The Museum of London offers a multi-dimensional mosaic of London’s history. It presents a narrative of London from as early as 300 BC, chronicling both the city’s feats and great misfortunes. It is also extraordinarily interactive (even for a museum) allowing visitors to take a stroll through a life-sized Pleasure Garden, watch a film of the London fire blazing complete with eyewitness accounts, touch a prison door, and listen to a narrative of communication in London through the receiver of an antique telephone. Peering through the window of an antique glass shop on one of the museum’s many true-to-life streets, I felt just plain overwhelmed. Standing amid centuries of London’s artifacts, I recalled Henry James’ take on the city: “It is not a pleasant place; it is not agreeable or cheerful or easy or exempt from reproach. It is only magnificent.”
The true brilliance of the Museum of London is that it manages to portray this city’s magnificence through its resilience. The museum proudly showcases more than a few disasters that have impeded London’s development, from fire to plague. An exhibit on the Black Death, for instance, notes that the plague killed off nearly half of London’s population; however, it also maintains that, during this time, London established a government and also accrued the most wealth it had ever had. And though it took 140 years to wipe out half of the city, only seventy years later, in 1558, London had become so repopulated that its citizens began to develop suburbs. Another exhibit, on the century between Elizabeth I’s reign and the Great Fire, calls the1550s-1660s “one of the most turbulent times in London’s history,” with the Great Fire of 1666 destroying 30,000 homes over the course of three days. Amongst its images of the dirty aftermath of the flames, the exhibit also relates that shopkeepers whose shops and homes had been destroyed resumed business in makeshift booths in the embers. The city began rebuilding as soon as the fire was extinguished. By 1700, London was not only back on its feet, but it had taken over Paris, too.

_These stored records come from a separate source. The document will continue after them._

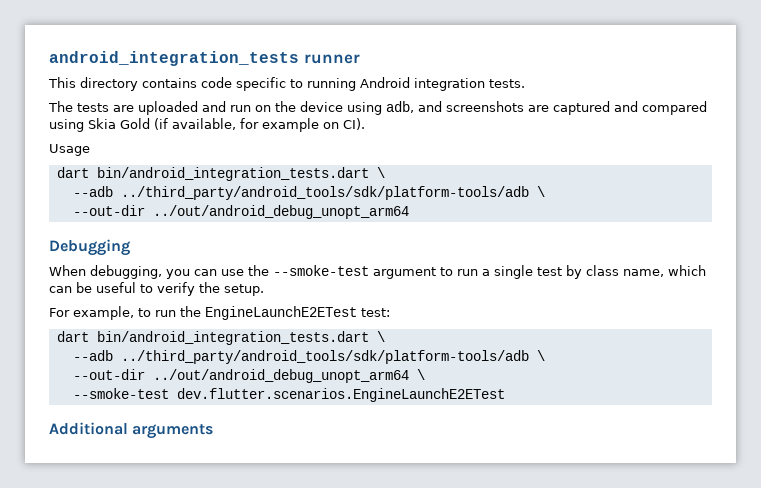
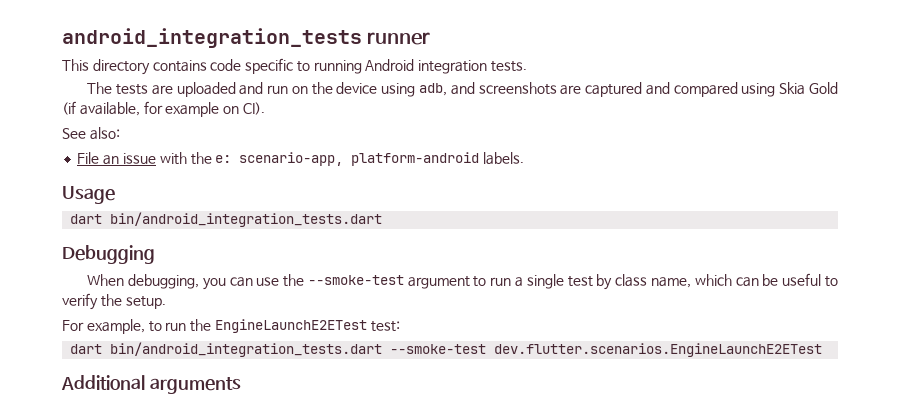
+ See also:
+ File an issue with the e: scenario-app, platform-android labels.
  Usage
- dart bin/android_integration_tests.dart \
- --adb ../third_party/android_tools/sdk/platform-tools/adb \
- --out-dir ../out/android_debug_unopt_arm64
+ dart bin/android_integration_tests.dart
  For example, to run the EngineLaunchE2ETest test:
- dart bin/android_integration_tests.dart \
- --adb ../third_party/android_tools/sdk/platform-tools/adb \
- --out-dir ../out/android_debug_unopt_arm64 \
- --smoke-test dev.flutter.scenarios.EngineLaunchE2ETest
+ dart bin/android_integration_tests.dart --smoke-test dev.flutter.scenarios.EngineLaunchE2ETest

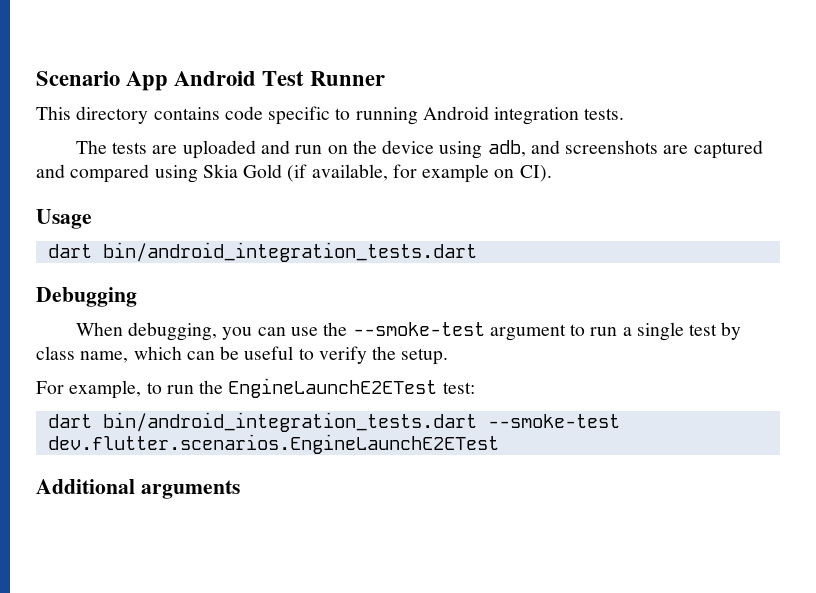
- android_integration_tests runner
+ Scenario App Android Test Runner
- See also:
- File an issue with the e: scenario-app, platform-android labels.

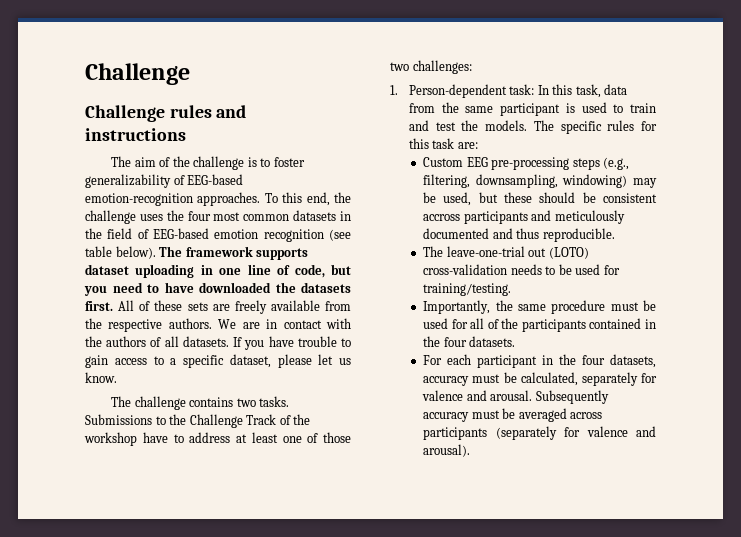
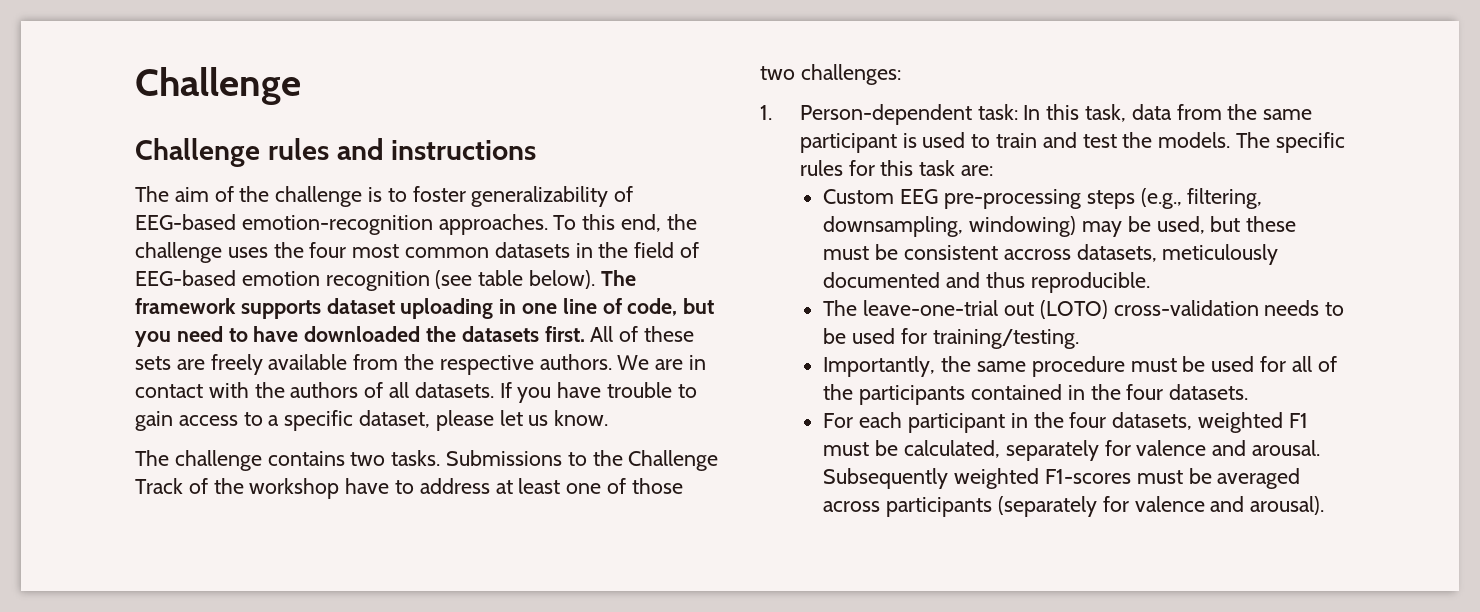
- Custom EEG pre-processing steps (e.g., filtering, downsampling, windowing) may be used, but these should be consistent accross participants and meticulously documented and thus reproducible.
+ Custom EEG pre-processing steps (e.g., filtering, downsampling, windowing) may be used, but these must be consistent accross datasets, meticulously documented and thus reproducible.
- For each participant in the four datasets, accuracy must be calculated, separately for valence and arousal.
+ For each participant in the four datasets, weighted F1 must be calculated, separately for valence and arousal.
- Subsequently accuracy must be averaged across participants (separately for valence and arousal).
+ Subsequently weighted F1-scores must be averaged across participants (separately for valence and arousal).

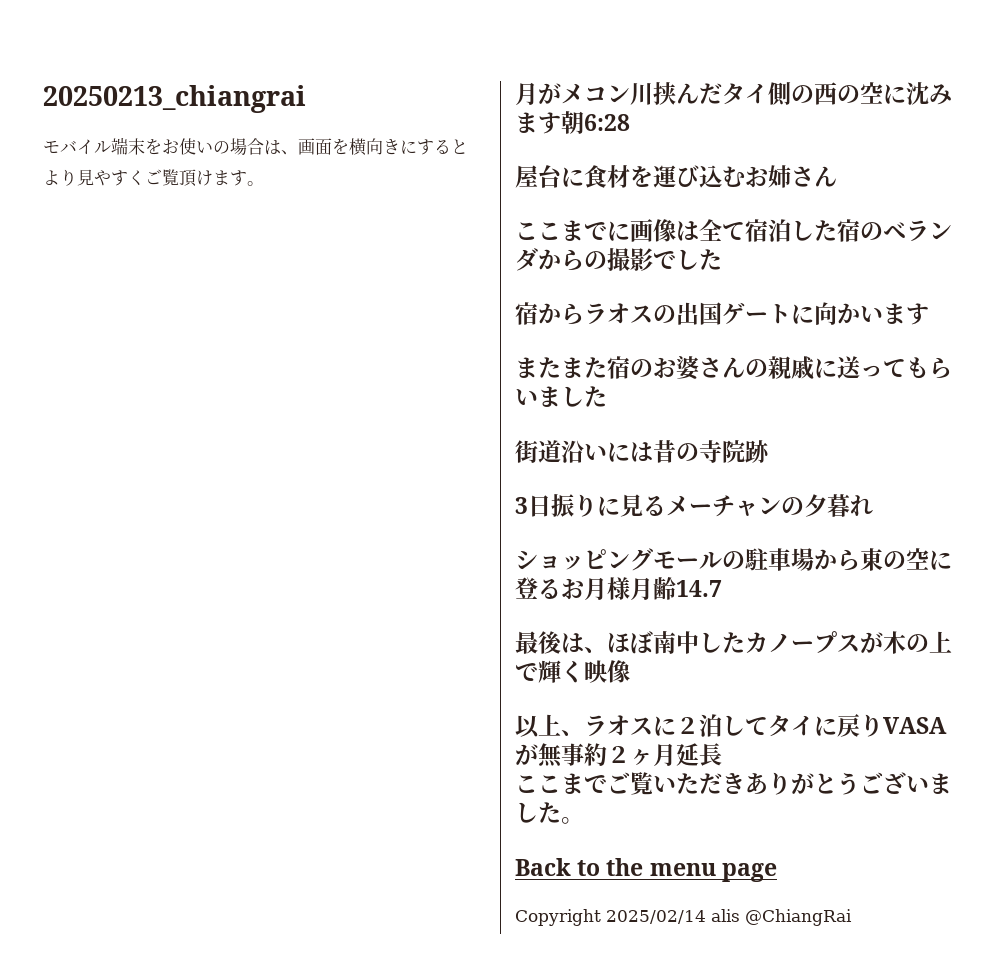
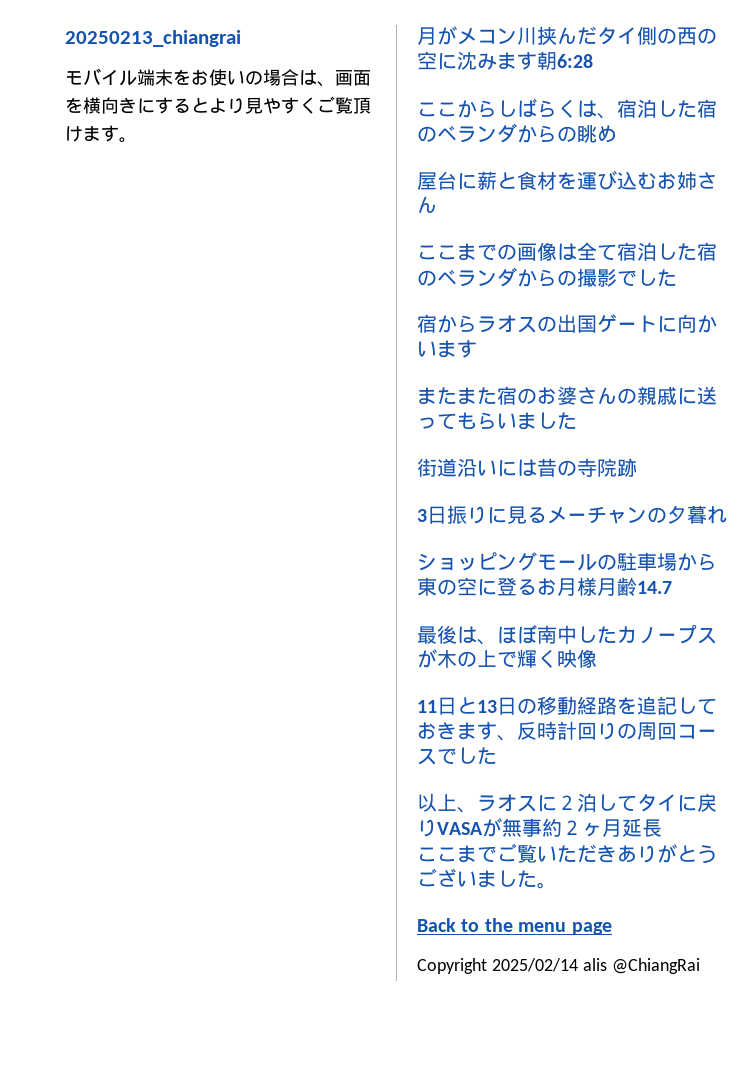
+ ここからしばらくは、宿泊した宿のベランダからの眺め
- 屋台に食材を運び込むお姉さん
+ 屋台に薪と食材を運び込むお姉さん
- ここまでに画像は全て宿泊した宿のベランダからの撮影でした
+ ここまでの画像は全て宿泊した宿のベランダからの撮影でした
+ 11日と13日の移動経路を追記しておきます、反時計回りの周回コースでした

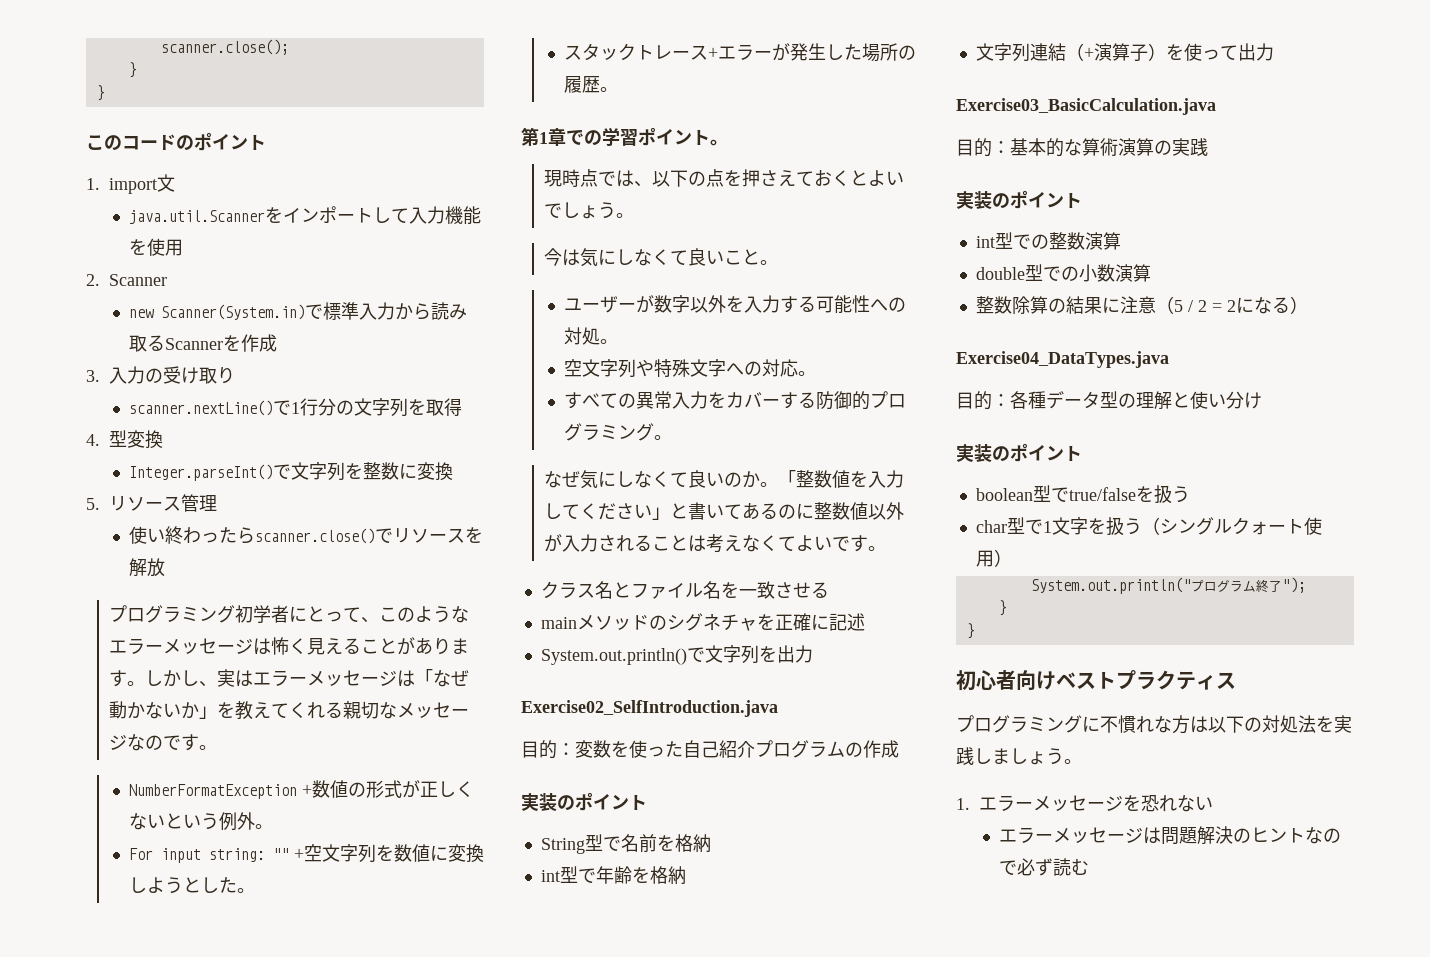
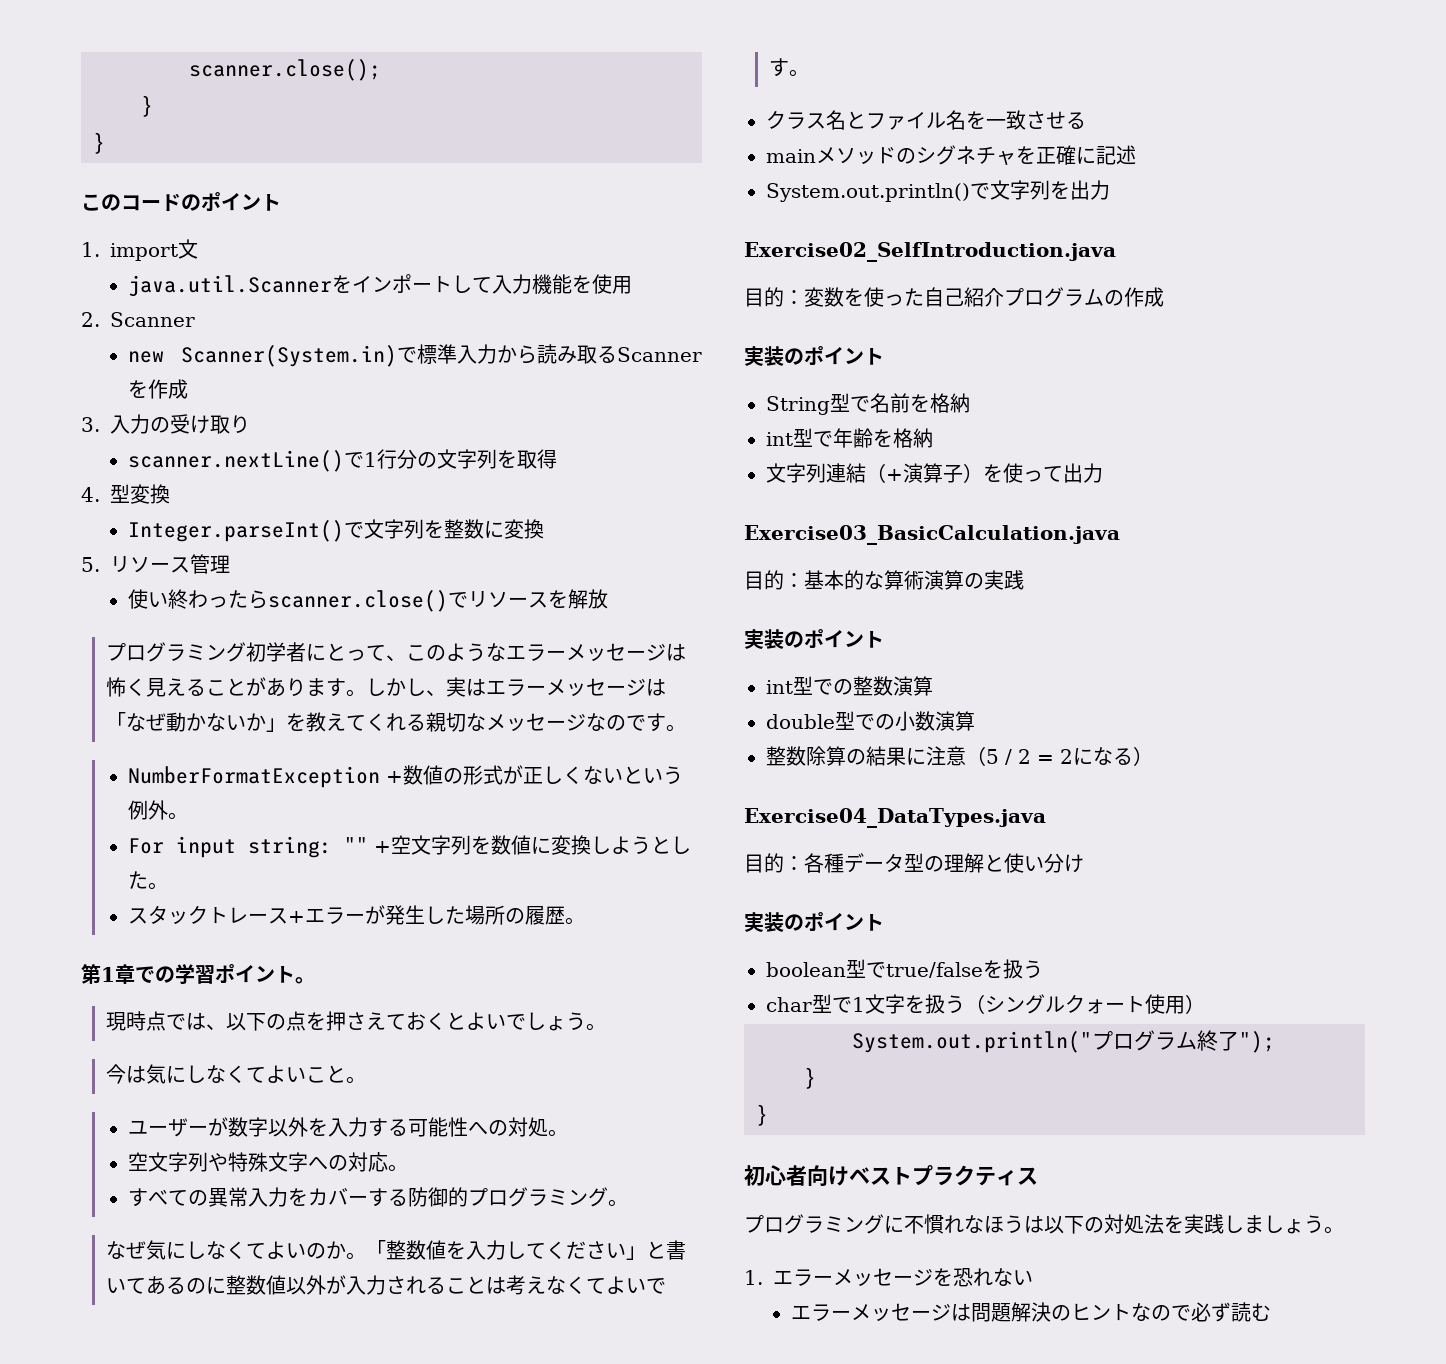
- 今は気にしなくて良いこと。
+ 今は気にしなくてよいこと。
- なぜ気にしなくて良いのか。
+ なぜ気にしなくてよいのか。
- プログラミングに不慣れな方は以下の対処法を実践しましょう。
+ プログラミングに不慣れなほうは以下の対処法を実践しましょう。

This long history of resilience, the contrasts of development and tragedy, luxury and strife, fortifies London. It seems that each stone that paves this city has seen both destruction and victory: when the senseless plague struck, Londoners established government to create order; when a fire burned the city, its people rebuilt their lives on the ashes. And, as connected as these instances are to modern London, they are all too easily forgotten in the rushed humdrum of London life. This is precisely why the Museum of London is valuable: the museum immerses visitors in history so that we cannot forget. We are forced to pause and reflect on the stones beneath our feet, on the struggle and great joy that has been singed into each one. And with reflection comes appreciation. As Virginia Woolf wrote while contemplating the city, “I stand for a moment under the pavement in the heart of London…the great avenues of civilization meet here and strike this way and that. I am in the heart of life.”